* DATA LISTING *
□ □ □ □ □

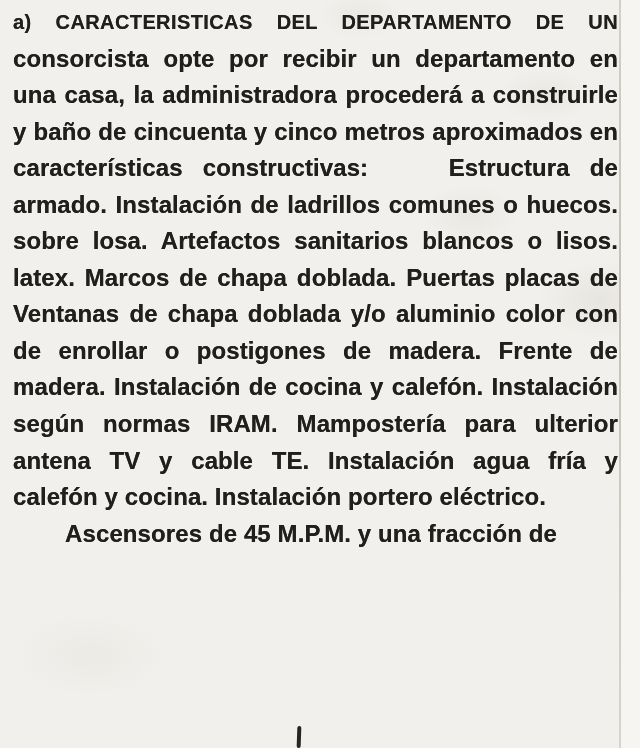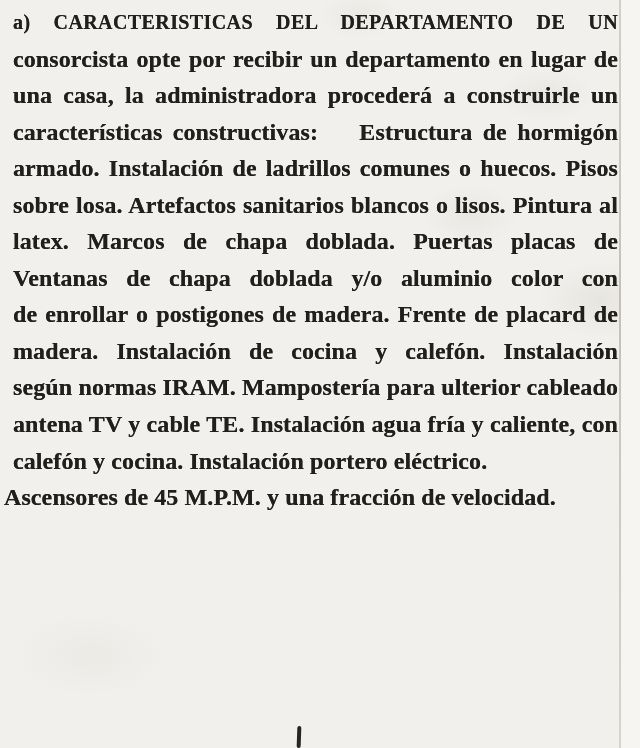"a) CARACTERISTICAS DEL DEPARTAMENTO DE" .page { font-family: Liberation Serif, serif -> Liberation Sans, sans-serif }
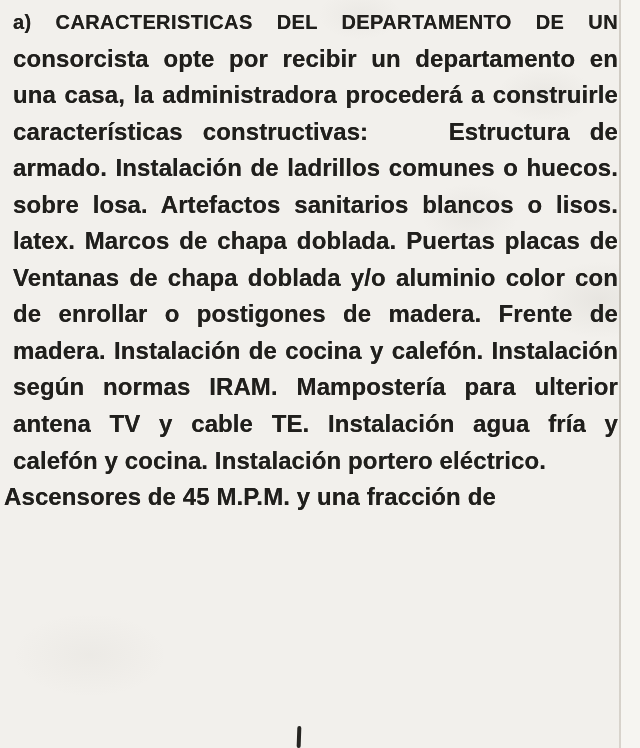"y baño de cincuenta y" div.line { html: none -> <div>y baño de cincuenta y cinco metros aproximados en</div> }
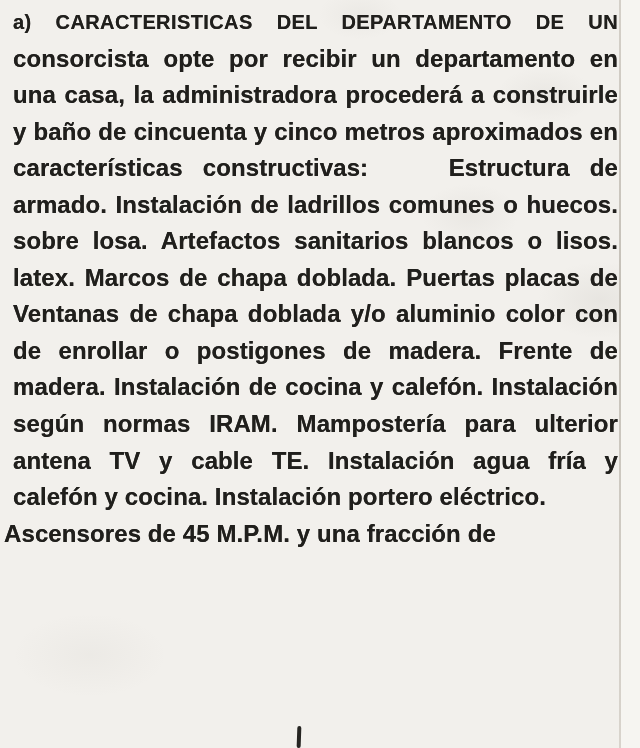"calefón y cocina. Instalación portero" .line.end { text-align: left -> center }
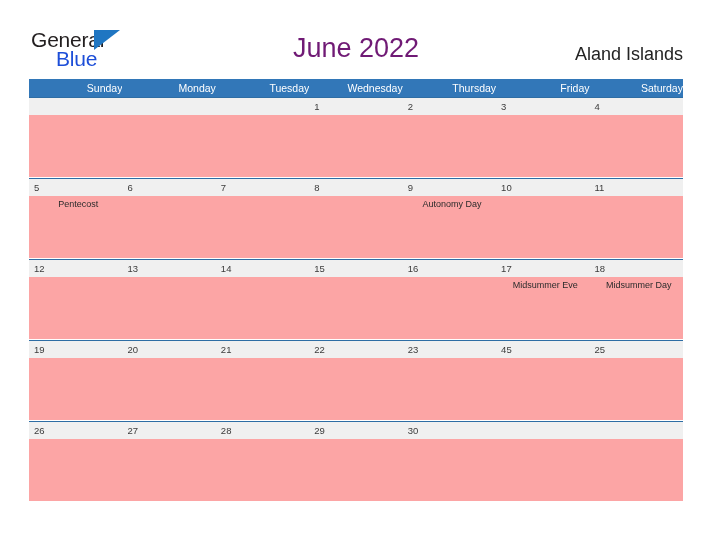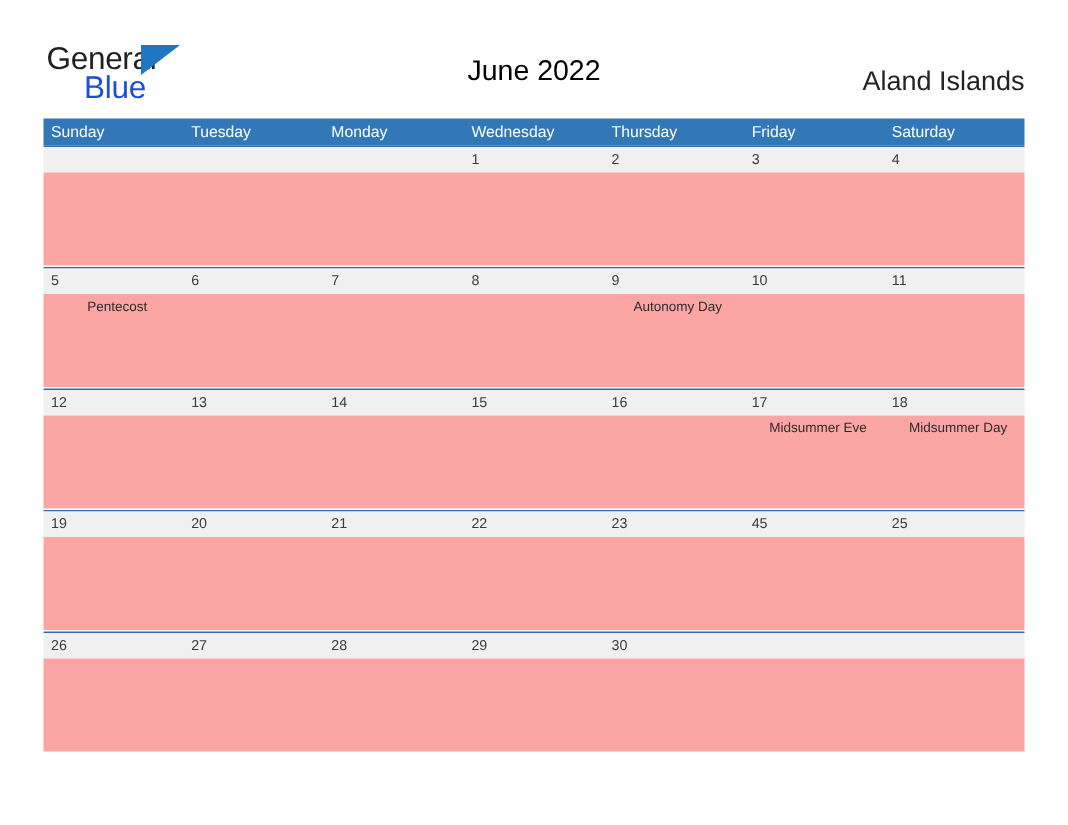"June 2022" .cal-title { color: #000000 -> #701a75; font-size: 19px -> 27px }
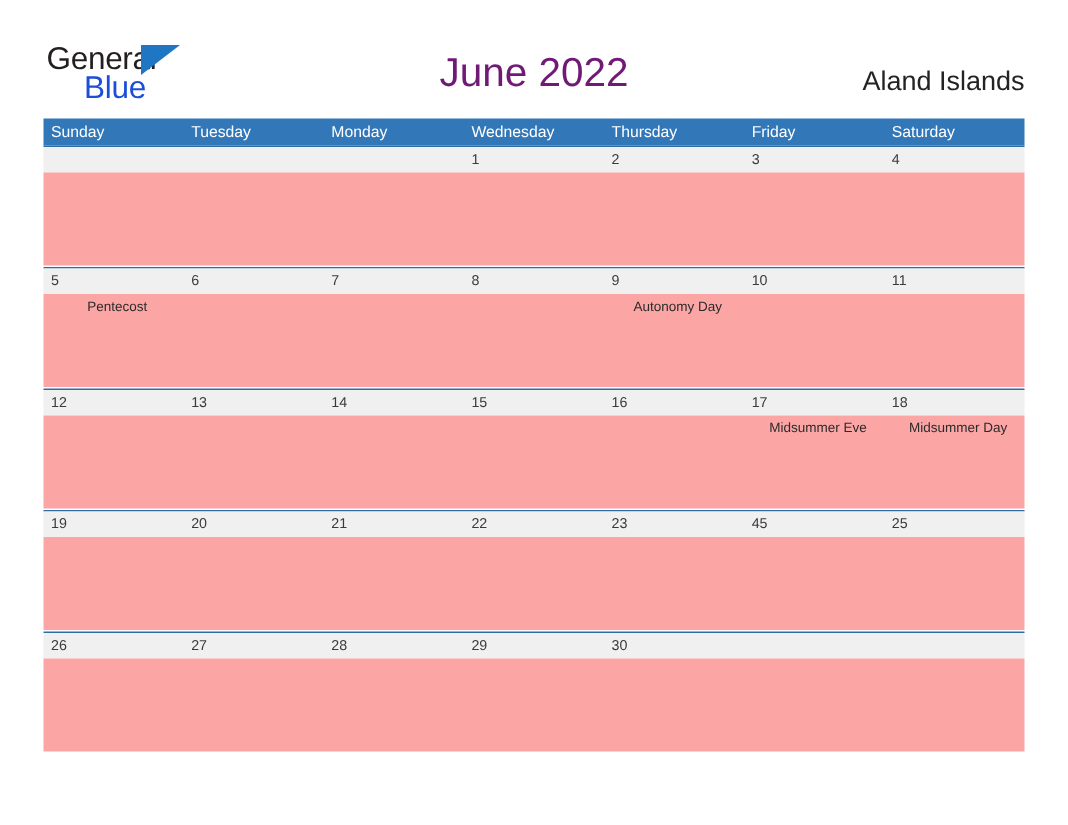"Sunday" .weekday { text-align: none -> right }
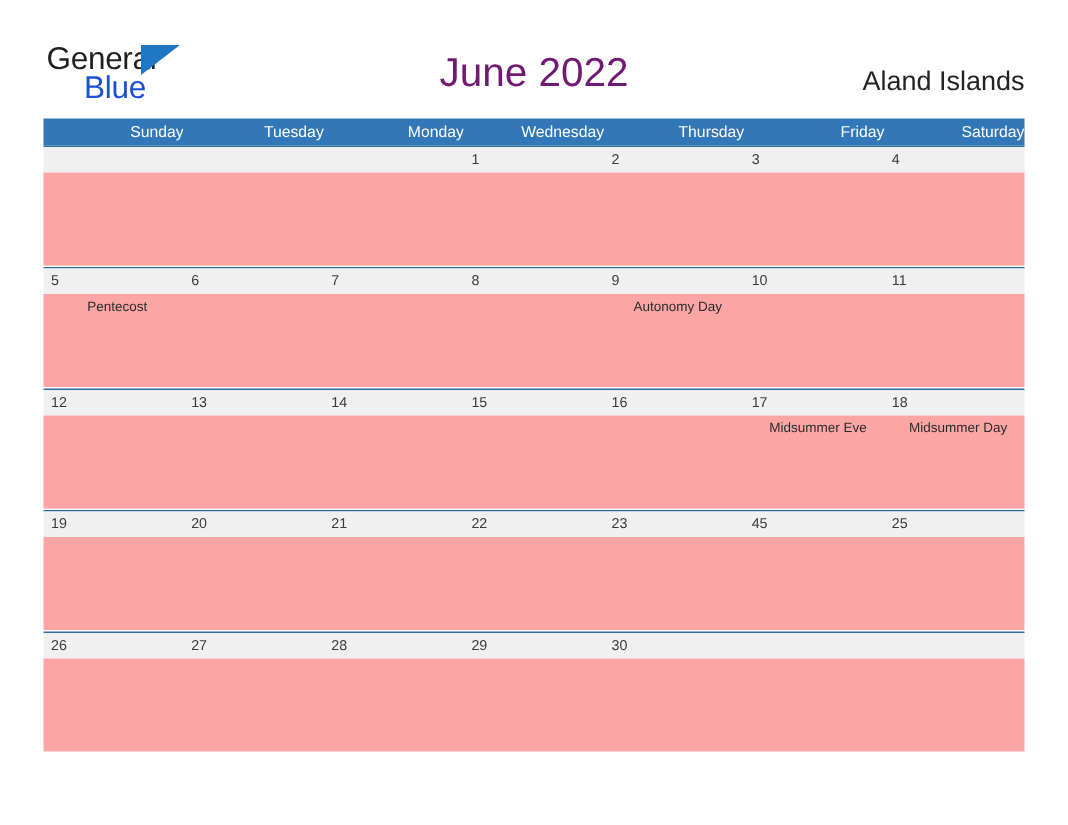"Tuesday" div.weekday { order: before "Monday" -> after "Monday" }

□ □ □ □ □

* EXERCISE PROMPT *
An exact copy of all the lines above is required, with the pictures removed.

* ANSWER SPACE *
"a) CARACTERISTICAS DEL DEPARTAMENTO DE" .page { font-family: Liberation Serif, serif -> Liberation Sans, sans-serif }
"y baño de cincuenta y" div.line { html: none -> <div>y baño de cincuenta y cinco metros aproximados en</div> }
"calefón y cocina. Instalación portero" .line.end { text-align: left -> center }
"June 2022" .cal-title { color: #000000 -> #701a75; font-size: 19px -> 27px }
"Sunday" .weekday { text-align: none -> right }
"Tuesday" div.weekday { order: before "Monday" -> after "Monday" }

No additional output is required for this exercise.